§ **Your objective**: From the first line of the entries below, reproduce everything exactly through the line with "a Cenit integration.", and nothing more.

§ **Input**:

BEGIN

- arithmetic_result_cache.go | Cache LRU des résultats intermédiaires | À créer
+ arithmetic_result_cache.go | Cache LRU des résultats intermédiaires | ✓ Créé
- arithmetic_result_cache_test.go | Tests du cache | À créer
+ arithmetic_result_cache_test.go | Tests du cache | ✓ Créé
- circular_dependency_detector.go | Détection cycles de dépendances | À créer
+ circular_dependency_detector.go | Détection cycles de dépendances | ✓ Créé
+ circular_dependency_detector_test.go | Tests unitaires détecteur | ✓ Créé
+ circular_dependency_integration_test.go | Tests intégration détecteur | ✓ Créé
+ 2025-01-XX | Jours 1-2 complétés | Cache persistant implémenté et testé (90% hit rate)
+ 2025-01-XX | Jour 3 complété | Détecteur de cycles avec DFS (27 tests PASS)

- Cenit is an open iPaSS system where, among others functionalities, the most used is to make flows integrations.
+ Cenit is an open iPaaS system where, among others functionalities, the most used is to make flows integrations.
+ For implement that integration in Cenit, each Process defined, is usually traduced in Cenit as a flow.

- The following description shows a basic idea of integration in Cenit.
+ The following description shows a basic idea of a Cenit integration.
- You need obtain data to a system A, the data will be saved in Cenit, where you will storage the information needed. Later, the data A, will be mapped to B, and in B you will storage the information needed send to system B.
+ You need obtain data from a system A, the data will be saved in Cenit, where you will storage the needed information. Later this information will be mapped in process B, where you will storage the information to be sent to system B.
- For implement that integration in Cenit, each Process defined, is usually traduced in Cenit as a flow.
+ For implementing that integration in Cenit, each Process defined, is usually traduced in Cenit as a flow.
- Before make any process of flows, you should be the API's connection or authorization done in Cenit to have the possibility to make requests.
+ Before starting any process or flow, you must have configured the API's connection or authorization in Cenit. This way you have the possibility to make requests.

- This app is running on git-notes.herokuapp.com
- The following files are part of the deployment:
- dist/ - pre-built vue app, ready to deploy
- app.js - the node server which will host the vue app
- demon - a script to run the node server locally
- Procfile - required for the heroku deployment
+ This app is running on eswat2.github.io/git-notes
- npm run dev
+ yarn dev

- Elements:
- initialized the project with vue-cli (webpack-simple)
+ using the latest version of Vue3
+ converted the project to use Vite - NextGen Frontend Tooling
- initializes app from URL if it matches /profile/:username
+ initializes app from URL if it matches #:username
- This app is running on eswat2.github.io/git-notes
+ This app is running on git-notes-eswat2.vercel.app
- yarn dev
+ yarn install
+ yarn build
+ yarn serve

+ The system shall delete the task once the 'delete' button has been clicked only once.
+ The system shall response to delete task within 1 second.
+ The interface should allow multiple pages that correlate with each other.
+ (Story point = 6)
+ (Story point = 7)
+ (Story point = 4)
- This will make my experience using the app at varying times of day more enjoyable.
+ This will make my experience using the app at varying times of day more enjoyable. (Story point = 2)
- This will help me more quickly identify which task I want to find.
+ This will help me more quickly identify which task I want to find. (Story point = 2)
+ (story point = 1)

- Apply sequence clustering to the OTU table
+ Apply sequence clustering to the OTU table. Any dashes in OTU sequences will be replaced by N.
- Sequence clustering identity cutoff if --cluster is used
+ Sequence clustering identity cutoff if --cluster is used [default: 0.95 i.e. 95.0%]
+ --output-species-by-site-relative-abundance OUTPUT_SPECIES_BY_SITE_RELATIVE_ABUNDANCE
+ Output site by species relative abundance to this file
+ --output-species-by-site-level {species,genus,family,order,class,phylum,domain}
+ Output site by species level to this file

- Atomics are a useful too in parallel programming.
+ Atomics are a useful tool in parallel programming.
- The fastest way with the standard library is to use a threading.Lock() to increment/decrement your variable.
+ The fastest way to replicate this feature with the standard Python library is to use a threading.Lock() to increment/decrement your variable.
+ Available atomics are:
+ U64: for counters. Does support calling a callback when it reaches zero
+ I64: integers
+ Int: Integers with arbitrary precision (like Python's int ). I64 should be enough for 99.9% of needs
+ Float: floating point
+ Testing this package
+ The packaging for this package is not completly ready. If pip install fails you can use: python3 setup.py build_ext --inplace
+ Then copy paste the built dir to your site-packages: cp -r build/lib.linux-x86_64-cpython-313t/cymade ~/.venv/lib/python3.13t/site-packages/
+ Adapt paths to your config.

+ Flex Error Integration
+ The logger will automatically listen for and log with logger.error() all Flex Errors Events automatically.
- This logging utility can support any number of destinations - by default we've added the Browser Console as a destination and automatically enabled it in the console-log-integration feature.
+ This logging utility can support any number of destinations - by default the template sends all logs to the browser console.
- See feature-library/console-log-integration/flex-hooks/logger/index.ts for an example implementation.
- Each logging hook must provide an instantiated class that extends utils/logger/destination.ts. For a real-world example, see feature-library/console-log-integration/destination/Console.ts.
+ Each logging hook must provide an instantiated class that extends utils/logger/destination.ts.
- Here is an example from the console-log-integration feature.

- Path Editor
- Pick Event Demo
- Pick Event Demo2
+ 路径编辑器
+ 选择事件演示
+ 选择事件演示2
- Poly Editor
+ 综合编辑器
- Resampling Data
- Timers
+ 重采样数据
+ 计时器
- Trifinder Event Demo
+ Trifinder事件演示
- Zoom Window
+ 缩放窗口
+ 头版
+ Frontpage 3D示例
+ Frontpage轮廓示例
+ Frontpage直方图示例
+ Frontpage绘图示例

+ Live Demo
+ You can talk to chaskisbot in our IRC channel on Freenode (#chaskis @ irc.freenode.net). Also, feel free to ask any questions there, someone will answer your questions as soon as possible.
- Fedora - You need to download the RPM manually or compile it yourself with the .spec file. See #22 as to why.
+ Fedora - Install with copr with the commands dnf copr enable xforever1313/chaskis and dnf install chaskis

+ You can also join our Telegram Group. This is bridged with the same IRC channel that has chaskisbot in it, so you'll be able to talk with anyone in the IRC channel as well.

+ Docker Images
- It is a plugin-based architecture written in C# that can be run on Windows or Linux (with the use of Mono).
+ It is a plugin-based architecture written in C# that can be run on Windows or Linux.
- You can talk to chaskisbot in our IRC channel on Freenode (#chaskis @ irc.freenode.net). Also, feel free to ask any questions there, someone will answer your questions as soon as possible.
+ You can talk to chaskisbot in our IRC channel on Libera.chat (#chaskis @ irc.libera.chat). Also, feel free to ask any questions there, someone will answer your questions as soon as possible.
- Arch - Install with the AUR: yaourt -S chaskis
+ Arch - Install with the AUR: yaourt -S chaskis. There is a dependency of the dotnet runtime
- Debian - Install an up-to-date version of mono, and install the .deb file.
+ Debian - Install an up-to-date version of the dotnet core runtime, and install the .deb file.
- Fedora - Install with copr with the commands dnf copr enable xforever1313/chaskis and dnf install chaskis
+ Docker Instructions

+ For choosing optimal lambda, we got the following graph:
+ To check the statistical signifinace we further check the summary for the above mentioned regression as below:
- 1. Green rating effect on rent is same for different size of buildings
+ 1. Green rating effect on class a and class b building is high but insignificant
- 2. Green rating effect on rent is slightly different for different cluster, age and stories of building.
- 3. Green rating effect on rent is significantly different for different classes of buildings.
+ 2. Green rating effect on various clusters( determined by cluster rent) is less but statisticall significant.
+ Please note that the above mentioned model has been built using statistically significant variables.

END

§ **Response to the exercise**:
- arithmetic_result_cache.go | Cache LRU des résultats intermédiaires | À créer
+ arithmetic_result_cache.go | Cache LRU des résultats intermédiaires | ✓ Créé
- arithmetic_result_cache_test.go | Tests du cache | À créer
+ arithmetic_result_cache_test.go | Tests du cache | ✓ Créé
- circular_dependency_detector.go | Détection cycles de dépendances | À créer
+ circular_dependency_detector.go | Détection cycles de dépendances | ✓ Créé
+ circular_dependency_detector_test.go | Tests unitaires détecteur | ✓ Créé
+ circular_dependency_integration_test.go | Tests intégration détecteur | ✓ Créé
+ 2025-01-XX | Jours 1-2 complétés | Cache persistant implémenté et testé (90% hit rate)
+ 2025-01-XX | Jour 3 complété | Détecteur de cycles avec DFS (27 tests PASS)

- Cenit is an open iPaSS system where, among others functionalities, the most used is to make flows integrations.
+ Cenit is an open iPaaS system where, among others functionalities, the most used is to make flows integrations.
+ For implement that integration in Cenit, each Process defined, is usually traduced in Cenit as a flow.

- The following description shows a basic idea of integration in Cenit.
+ The following description shows a basic idea of a Cenit integration.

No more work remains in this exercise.